SUPPLIED DATA Start Marker

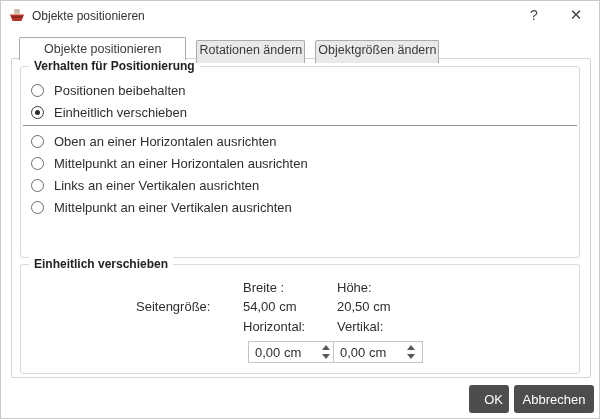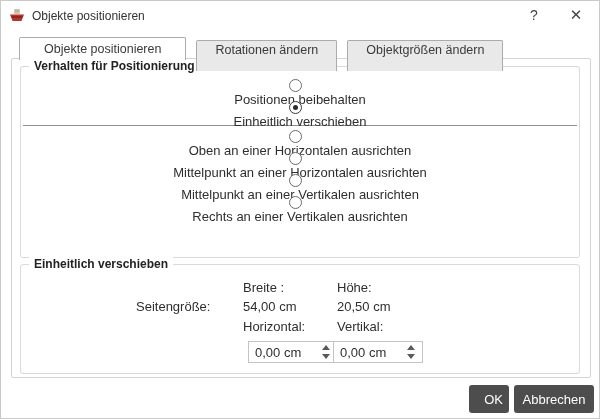--- a/index.html
+++ b/index.html
@@ -20,8 +20,8 @@
   
   .tabs { position: absolute; left: 18px; top: 36px; height: 22px; display: flex; z-index: 3; }
   .tab { border: 1px solid #ababab; border-bottom: none; background: #e9e9e9;
-    font-size: 12.5px; color: #3a3a3a; padding: 0 18px; margin-right: 10px;
-    height: 31px; margin-top: 3px; line-height: 19px; border-radius: 2px 2px 0 0; }
+    font-size: 12.5px; color: #3a3a3a; padding: 0 2px; margin-right: 10px;
+    height: 23px; margin-top: 3px; line-height: 19px; border-radius: 2px 2px 0 0; }
   .tab.active { background: #ffffff; height: 23px; margin-top: 0; line-height: 22px; padding: 0 24px; }
   
   .panel { position: absolute; left: 10px; top: 57px; width: 580px; height: 320px;

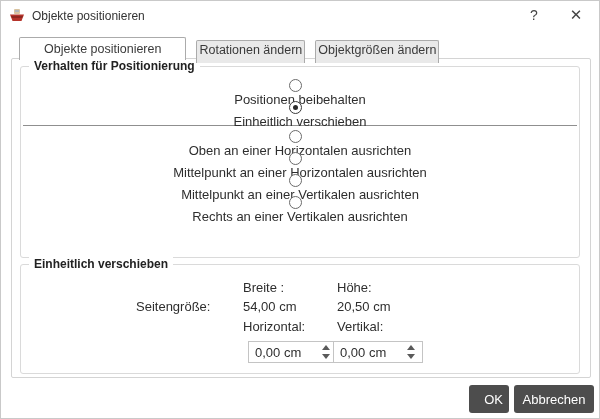--- a/index.html
+++ b/index.html
@@ -35,7 +35,7 @@
     padding: 0 5px; font-size: 12px; font-weight: bold; color: #222; }
   
   .radio-list { position: absolute; top: 12px; left: 10px; right: 10px; }
-  .radio-row { height: 22px; display: flex; align-items: center; cursor: default; flex-direction: column; }
+  .radio-row { height: 22px; display: flex; align-items: center; cursor: default; }
   .radio-circle { width: 13px; height: 13px; border: 1px solid #6b6b6b; border-radius: 50%;
     margin-right: 10px; position: relative; background: #fff; flex: 0 0 13px; }
   .radio-row.selected .radio-circle { border-color: #3a3a3a; }

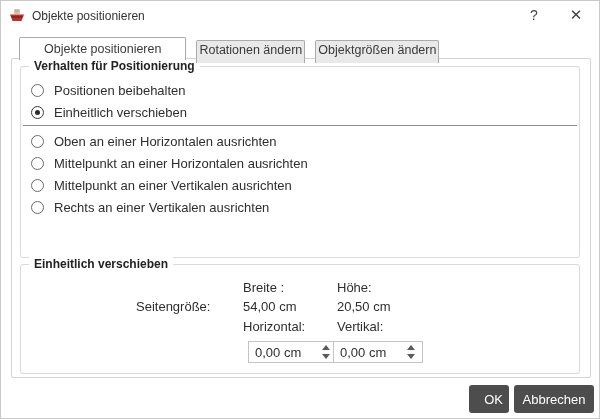--- a/index.html
+++ b/index.html
@@ -121,6 +121,10 @@
         </div>
 
 
+        <div class="radio-row">
+          <span class="radio-circle"></span>
+          <span class="radio-label">Links an einer Vertikalen ausrichten</span>
+        </div>
 
         <div class="radio-row">
           <span class="radio-circle"></span>

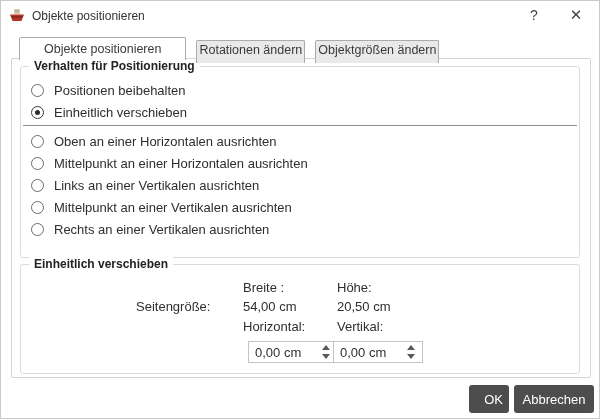--- a/index.html
+++ b/index.html
@@ -131,10 +131,6 @@
           <span class="radio-label">Mittelpunkt an einer Vertikalen ausrichten</span>
         </div>
 
-        <div class="radio-row">
-          <span class="radio-circle"></span>
-          <span class="radio-label">Rechts an einer Vertikalen ausrichten</span>
-        </div>
 
       </div>
     </div>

SUPPLIED DATA End Marker

WHAT THE TASK REQUIRES: Which of the lines above hold the string "font"? Pick each of them out.

ANSWER BELOW:
-    font-size: 12.5px; color: #3a3a3a; padding: 0 18px; margin-right: 10px;
+    font-size: 12.5px; color: #3a3a3a; padding: 0 2px; margin-right: 10px;
     padding: 0 5px; font-size: 12px; font-weight: bold; color: #222; }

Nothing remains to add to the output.